Results highlight the trade-offs between cloud-based and open-source LLMs. While cloud-based models excel in readability and empathy, their proprietary nature raises concerns about transparency and adaptability. Open-source models provide greater control but require fine-tuning for readability and accuracy. Open-source, locally installed models also have the benefit of security and data privacy, as you are limiting the flow of personal information from your server to a third party. Future iterations of EMPATHICA will incorporate reinforcement learning and human-in-the-loop validation to balance these factors. Emily and Mary were both assessed using readable.com and datayze.com. Methodological differences in how the two platforms calculate the scores could slightly alter the results. The calculation formulas for the assessment are widely available and generally consistent across platforms.

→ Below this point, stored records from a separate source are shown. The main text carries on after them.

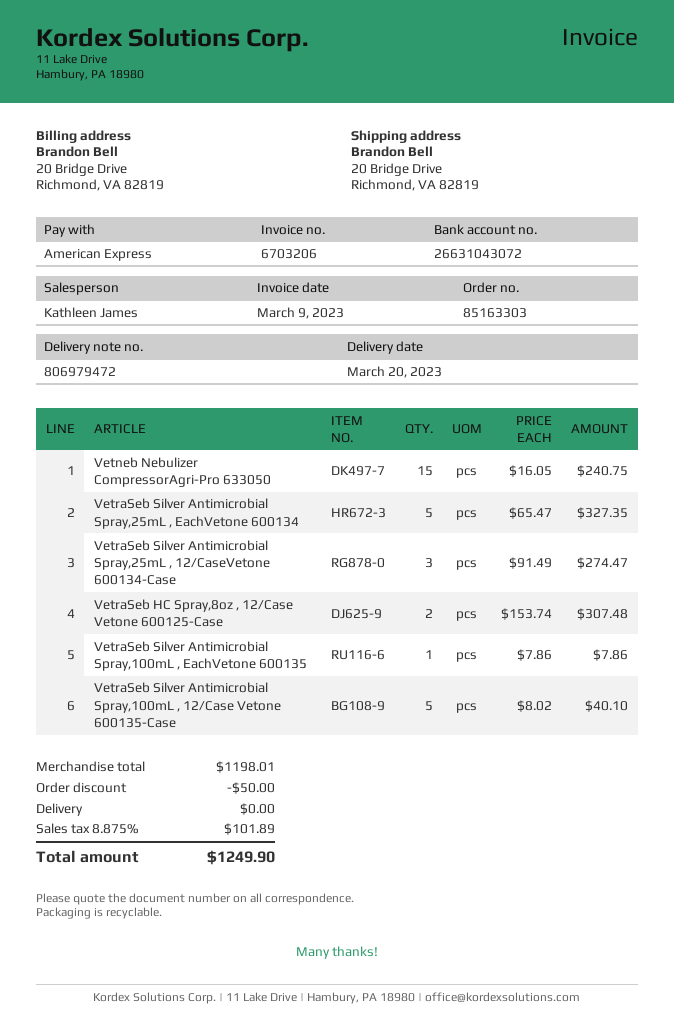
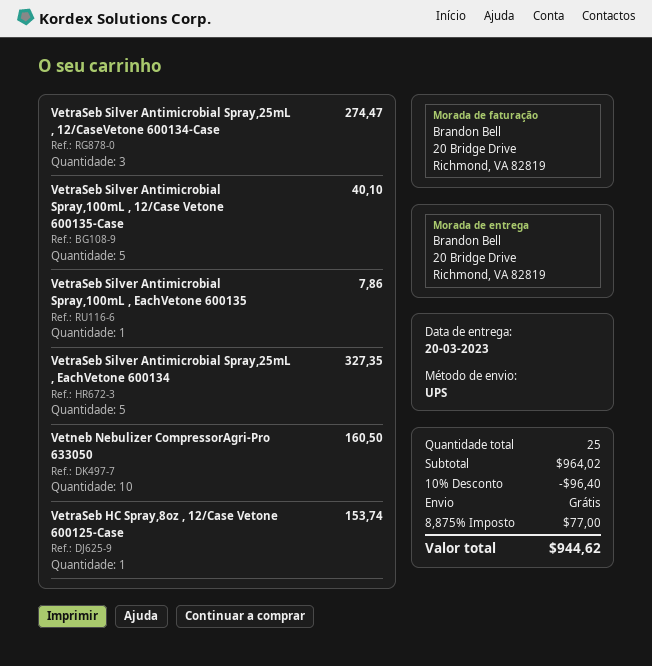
Vetneb Nebulizer CompressorAgri-Pro 633050: 15 for 240.75 -> 10 for 160.50
VetraSeb HC Spray,8oz , 12/Case Vetone 600125-Case: 2 for 307.48 -> 1 for 153.74
subtotal: 1198.01 -> 964.02
discount: 50.00 -> 96.40
tax: 8.875% = 101.89 -> 8.875% = 77.00
total: 1249.90 -> 944.62

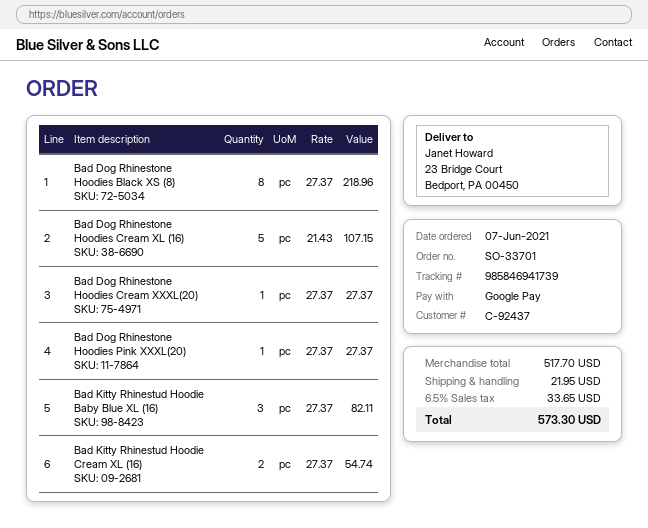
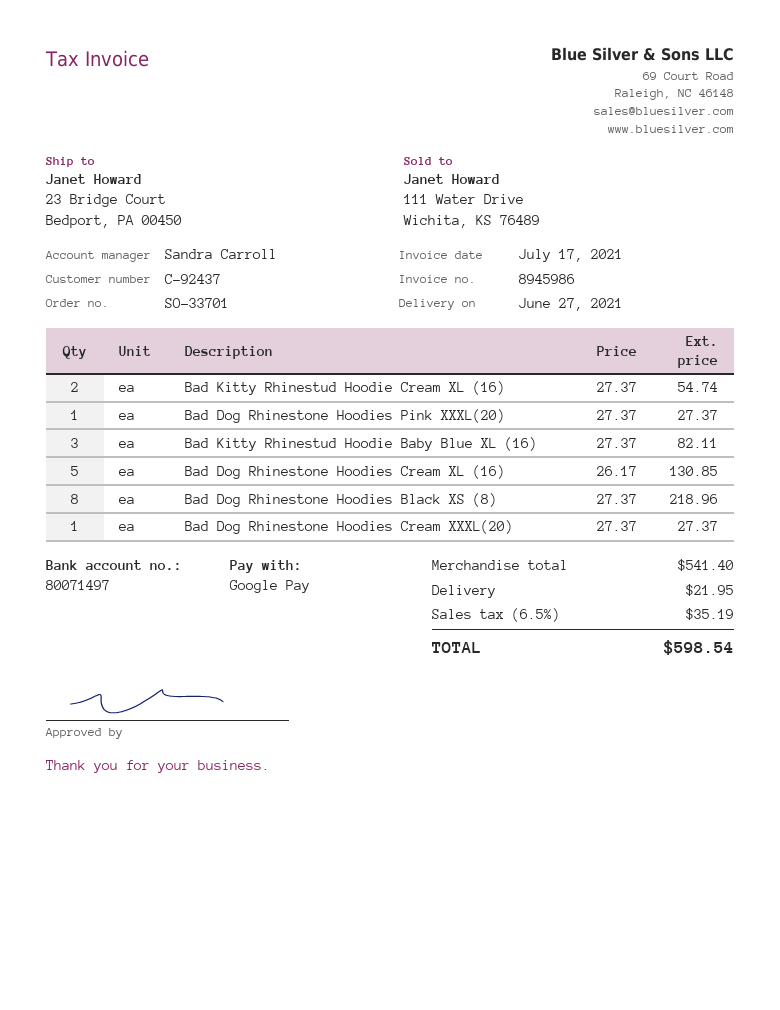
Bad Dog Rhinestone Hoodies Cream XL (16): 5 x 21.43 = 107.15 -> 5 x 26.17 = 130.85
subtotal: 517.70 -> 541.40
tax: 6.5% = 33.65 -> 6.5% = 35.19
total: 573.30 -> 598.54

Cloud-based models like Gemini and ChatGPT produced more readable responses than open-source models like Mistral and LLaMA. The readability scores, measured using the Flesch-Kincaid Grade Level (FKGL), showed that cloud-based models generated text at an FKGL of approximately 8-10, making them more accessible to a broader audience. In contrast, open-source models tended to produce more complex text, with FKGL scores ranging from 10-13. Additionally, medication labels had an average FKGL of 12.13, indicating that they are generally difficult for many patients to understand without simplification.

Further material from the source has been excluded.